- What to produce -
Each entry below is to be copied out exactly and in full.

(Edit difference data)

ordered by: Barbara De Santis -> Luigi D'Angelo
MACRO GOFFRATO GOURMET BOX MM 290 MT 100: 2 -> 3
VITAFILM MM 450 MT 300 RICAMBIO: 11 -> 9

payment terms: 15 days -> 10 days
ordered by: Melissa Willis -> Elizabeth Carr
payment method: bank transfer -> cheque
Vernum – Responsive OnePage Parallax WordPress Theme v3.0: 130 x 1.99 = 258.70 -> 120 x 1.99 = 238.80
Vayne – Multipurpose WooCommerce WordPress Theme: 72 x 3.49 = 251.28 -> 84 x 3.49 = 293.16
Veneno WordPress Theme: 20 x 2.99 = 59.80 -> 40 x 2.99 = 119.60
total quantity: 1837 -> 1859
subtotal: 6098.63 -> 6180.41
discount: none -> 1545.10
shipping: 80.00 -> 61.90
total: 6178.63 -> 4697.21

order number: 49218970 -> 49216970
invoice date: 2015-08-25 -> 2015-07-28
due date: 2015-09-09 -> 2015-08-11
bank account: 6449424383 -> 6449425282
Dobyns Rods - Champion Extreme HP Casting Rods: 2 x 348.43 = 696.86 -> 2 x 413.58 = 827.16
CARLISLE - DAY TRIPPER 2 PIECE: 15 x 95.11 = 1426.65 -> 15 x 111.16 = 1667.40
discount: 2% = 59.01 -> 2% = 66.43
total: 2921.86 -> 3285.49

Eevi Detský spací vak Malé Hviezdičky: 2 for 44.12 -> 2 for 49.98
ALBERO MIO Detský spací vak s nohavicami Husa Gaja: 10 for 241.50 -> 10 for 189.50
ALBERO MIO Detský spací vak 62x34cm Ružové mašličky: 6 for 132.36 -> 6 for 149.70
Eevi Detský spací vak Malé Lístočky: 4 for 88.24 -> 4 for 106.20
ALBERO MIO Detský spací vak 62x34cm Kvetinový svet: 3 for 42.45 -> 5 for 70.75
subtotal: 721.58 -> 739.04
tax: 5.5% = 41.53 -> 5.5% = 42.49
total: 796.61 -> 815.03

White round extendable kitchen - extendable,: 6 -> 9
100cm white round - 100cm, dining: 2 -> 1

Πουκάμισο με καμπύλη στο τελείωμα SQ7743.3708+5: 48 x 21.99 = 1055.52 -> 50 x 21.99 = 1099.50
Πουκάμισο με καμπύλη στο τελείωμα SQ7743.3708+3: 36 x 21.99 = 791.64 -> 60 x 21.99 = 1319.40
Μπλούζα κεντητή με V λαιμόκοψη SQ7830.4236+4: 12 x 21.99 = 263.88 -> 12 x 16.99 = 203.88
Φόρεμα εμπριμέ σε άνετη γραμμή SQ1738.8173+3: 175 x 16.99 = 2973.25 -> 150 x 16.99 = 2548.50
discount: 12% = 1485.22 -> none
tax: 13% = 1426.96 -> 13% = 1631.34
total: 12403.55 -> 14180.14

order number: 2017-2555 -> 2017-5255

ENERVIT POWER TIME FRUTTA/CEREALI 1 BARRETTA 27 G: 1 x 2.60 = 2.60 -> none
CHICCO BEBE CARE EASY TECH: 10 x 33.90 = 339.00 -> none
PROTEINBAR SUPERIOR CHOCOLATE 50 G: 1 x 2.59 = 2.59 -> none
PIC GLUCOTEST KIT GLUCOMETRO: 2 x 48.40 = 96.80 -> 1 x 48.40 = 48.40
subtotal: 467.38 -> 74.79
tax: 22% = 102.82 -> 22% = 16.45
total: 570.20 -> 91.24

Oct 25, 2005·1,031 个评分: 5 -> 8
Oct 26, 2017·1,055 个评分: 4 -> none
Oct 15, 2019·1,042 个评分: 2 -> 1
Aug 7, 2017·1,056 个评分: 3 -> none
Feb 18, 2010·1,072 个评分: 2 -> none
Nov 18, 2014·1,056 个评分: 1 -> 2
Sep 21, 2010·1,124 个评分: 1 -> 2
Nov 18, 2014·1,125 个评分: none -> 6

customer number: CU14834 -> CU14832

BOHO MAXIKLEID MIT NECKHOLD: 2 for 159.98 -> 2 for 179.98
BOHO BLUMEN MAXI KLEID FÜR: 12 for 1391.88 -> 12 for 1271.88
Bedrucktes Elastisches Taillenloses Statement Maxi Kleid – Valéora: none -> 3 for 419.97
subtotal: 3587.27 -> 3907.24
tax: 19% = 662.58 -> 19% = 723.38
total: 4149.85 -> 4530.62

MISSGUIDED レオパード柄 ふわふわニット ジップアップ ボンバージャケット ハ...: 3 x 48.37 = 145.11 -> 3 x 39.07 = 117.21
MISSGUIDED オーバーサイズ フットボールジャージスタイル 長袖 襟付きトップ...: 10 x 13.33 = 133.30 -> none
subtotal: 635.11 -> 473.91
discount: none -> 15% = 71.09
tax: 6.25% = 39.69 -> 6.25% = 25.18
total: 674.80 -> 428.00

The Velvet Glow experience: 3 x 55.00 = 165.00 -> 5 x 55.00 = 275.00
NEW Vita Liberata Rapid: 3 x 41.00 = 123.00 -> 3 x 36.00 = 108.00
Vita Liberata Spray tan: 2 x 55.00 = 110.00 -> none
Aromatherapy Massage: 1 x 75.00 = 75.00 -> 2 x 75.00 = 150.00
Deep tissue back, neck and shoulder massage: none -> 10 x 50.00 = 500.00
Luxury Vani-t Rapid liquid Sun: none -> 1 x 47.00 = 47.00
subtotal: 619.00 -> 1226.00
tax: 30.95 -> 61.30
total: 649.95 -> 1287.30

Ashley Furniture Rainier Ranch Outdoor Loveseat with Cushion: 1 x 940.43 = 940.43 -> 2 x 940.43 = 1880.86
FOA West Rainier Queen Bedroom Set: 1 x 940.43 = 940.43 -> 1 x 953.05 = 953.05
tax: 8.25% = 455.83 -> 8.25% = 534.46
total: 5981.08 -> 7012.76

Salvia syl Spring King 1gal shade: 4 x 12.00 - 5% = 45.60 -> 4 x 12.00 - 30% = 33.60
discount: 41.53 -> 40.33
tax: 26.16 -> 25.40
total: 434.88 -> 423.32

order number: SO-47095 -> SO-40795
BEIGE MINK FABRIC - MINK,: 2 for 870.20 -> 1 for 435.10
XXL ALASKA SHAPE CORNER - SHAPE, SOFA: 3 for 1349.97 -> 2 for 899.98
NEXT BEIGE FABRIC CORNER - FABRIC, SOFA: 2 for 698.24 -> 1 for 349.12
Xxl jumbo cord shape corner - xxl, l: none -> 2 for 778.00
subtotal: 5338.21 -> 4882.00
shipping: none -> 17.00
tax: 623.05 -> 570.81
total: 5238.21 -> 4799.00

- The answer -
ordered by: Barbara De Santis -> Luigi D'Angelo
MACRO GOFFRATO GOURMET BOX MM 290 MT 100: 2 -> 3
VITAFILM MM 450 MT 300 RICAMBIO: 11 -> 9

payment terms: 15 days -> 10 days
ordered by: Melissa Willis -> Elizabeth Carr
payment method: bank transfer -> cheque
Vernum – Responsive OnePage Parallax WordPress Theme v3.0: 130 x 1.99 = 258.70 -> 120 x 1.99 = 238.80
Vayne – Multipurpose WooCommerce WordPress Theme: 72 x 3.49 = 251.28 -> 84 x 3.49 = 293.16
Veneno WordPress Theme: 20 x 2.99 = 59.80 -> 40 x 2.99 = 119.60
total quantity: 1837 -> 1859
subtotal: 6098.63 -> 6180.41
discount: none -> 1545.10
shipping: 80.00 -> 61.90
total: 6178.63 -> 4697.21

order number: 49218970 -> 49216970
invoice date: 2015-08-25 -> 2015-07-28
due date: 2015-09-09 -> 2015-08-11
bank account: 6449424383 -> 6449425282
Dobyns Rods - Champion Extreme HP Casting Rods: 2 x 348.43 = 696.86 -> 2 x 413.58 = 827.16
CARLISLE - DAY TRIPPER 2 PIECE: 15 x 95.11 = 1426.65 -> 15 x 111.16 = 1667.40
discount: 2% = 59.01 -> 2% = 66.43
total: 2921.86 -> 3285.49

Eevi Detský spací vak Malé Hviezdičky: 2 for 44.12 -> 2 for 49.98
ALBERO MIO Detský spací vak s nohavicami Husa Gaja: 10 for 241.50 -> 10 for 189.50
ALBERO MIO Detský spací vak 62x34cm Ružové mašličky: 6 for 132.36 -> 6 for 149.70
Eevi Detský spací vak Malé Lístočky: 4 for 88.24 -> 4 for 106.20
ALBERO MIO Detský spací vak 62x34cm Kvetinový svet: 3 for 42.45 -> 5 for 70.75
subtotal: 721.58 -> 739.04
tax: 5.5% = 41.53 -> 5.5% = 42.49
total: 796.61 -> 815.03

White round extendable kitchen - extendable,: 6 -> 9
100cm white round - 100cm, dining: 2 -> 1

Πουκάμισο με καμπύλη στο τελείωμα SQ7743.3708+5: 48 x 21.99 = 1055.52 -> 50 x 21.99 = 1099.50
Πουκάμισο με καμπύλη στο τελείωμα SQ7743.3708+3: 36 x 21.99 = 791.64 -> 60 x 21.99 = 1319.40
Μπλούζα κεντητή με V λαιμόκοψη SQ7830.4236+4: 12 x 21.99 = 263.88 -> 12 x 16.99 = 203.88
Φόρεμα εμπριμέ σε άνετη γραμμή SQ1738.8173+3: 175 x 16.99 = 2973.25 -> 150 x 16.99 = 2548.50
discount: 12% = 1485.22 -> none
tax: 13% = 1426.96 -> 13% = 1631.34
total: 12403.55 -> 14180.14

order number: 2017-2555 -> 2017-5255

ENERVIT POWER TIME FRUTTA/CEREALI 1 BARRETTA 27 G: 1 x 2.60 = 2.60 -> none
CHICCO BEBE CARE EASY TECH: 10 x 33.90 = 339.00 -> none
PROTEINBAR SUPERIOR CHOCOLATE 50 G: 1 x 2.59 = 2.59 -> none
PIC GLUCOTEST KIT GLUCOMETRO: 2 x 48.40 = 96.80 -> 1 x 48.40 = 48.40
subtotal: 467.38 -> 74.79
tax: 22% = 102.82 -> 22% = 16.45
total: 570.20 -> 91.24

Oct 25, 2005·1,031 个评分: 5 -> 8
Oct 26, 2017·1,055 个评分: 4 -> none
Oct 15, 2019·1,042 个评分: 2 -> 1
Aug 7, 2017·1,056 个评分: 3 -> none
Feb 18, 2010·1,072 个评分: 2 -> none
Nov 18, 2014·1,056 个评分: 1 -> 2
Sep 21, 2010·1,124 个评分: 1 -> 2
Nov 18, 2014·1,125 个评分: none -> 6

customer number: CU14834 -> CU14832

BOHO MAXIKLEID MIT NECKHOLD: 2 for 159.98 -> 2 for 179.98
BOHO BLUMEN MAXI KLEID FÜR: 12 for 1391.88 -> 12 for 1271.88
Bedrucktes Elastisches Taillenloses Statement Maxi Kleid – Valéora: none -> 3 for 419.97
subtotal: 3587.27 -> 3907.24
tax: 19% = 662.58 -> 19% = 723.38
total: 4149.85 -> 4530.62

MISSGUIDED レオパード柄 ふわふわニット ジップアップ ボンバージャケット ハ...: 3 x 48.37 = 145.11 -> 3 x 39.07 = 117.21
MISSGUIDED オーバーサイズ フットボールジャージスタイル 長袖 襟付きトップ...: 10 x 13.33 = 133.30 -> none
subtotal: 635.11 -> 473.91
discount: none -> 15% = 71.09
tax: 6.25% = 39.69 -> 6.25% = 25.18
total: 674.80 -> 428.00

The Velvet Glow experience: 3 x 55.00 = 165.00 -> 5 x 55.00 = 275.00
NEW Vita Liberata Rapid: 3 x 41.00 = 123.00 -> 3 x 36.00 = 108.00
Vita Liberata Spray tan: 2 x 55.00 = 110.00 -> none
Aromatherapy Massage: 1 x 75.00 = 75.00 -> 2 x 75.00 = 150.00
Deep tissue back, neck and shoulder massage: none -> 10 x 50.00 = 500.00
Luxury Vani-t Rapid liquid Sun: none -> 1 x 47.00 = 47.00
subtotal: 619.00 -> 1226.00
tax: 30.95 -> 61.30
total: 649.95 -> 1287.30

Ashley Furniture Rainier Ranch Outdoor Loveseat with Cushion: 1 x 940.43 = 940.43 -> 2 x 940.43 = 1880.86
FOA West Rainier Queen Bedroom Set: 1 x 940.43 = 940.43 -> 1 x 953.05 = 953.05
tax: 8.25% = 455.83 -> 8.25% = 534.46
total: 5981.08 -> 7012.76

Salvia syl Spring King 1gal shade: 4 x 12.00 - 5% = 45.60 -> 4 x 12.00 - 30% = 33.60
discount: 41.53 -> 40.33
tax: 26.16 -> 25.40
total: 434.88 -> 423.32

order number: SO-47095 -> SO-40795
BEIGE MINK FABRIC - MINK,: 2 for 870.20 -> 1 for 435.10
XXL ALASKA SHAPE CORNER - SHAPE, SOFA: 3 for 1349.97 -> 2 for 899.98
NEXT BEIGE FABRIC CORNER - FABRIC, SOFA: 2 for 698.24 -> 1 for 349.12
Xxl jumbo cord shape corner - xxl, l: none -> 2 for 778.00
subtotal: 5338.21 -> 4882.00
shipping: none -> 17.00
tax: 623.05 -> 570.81
total: 5238.21 -> 4799.00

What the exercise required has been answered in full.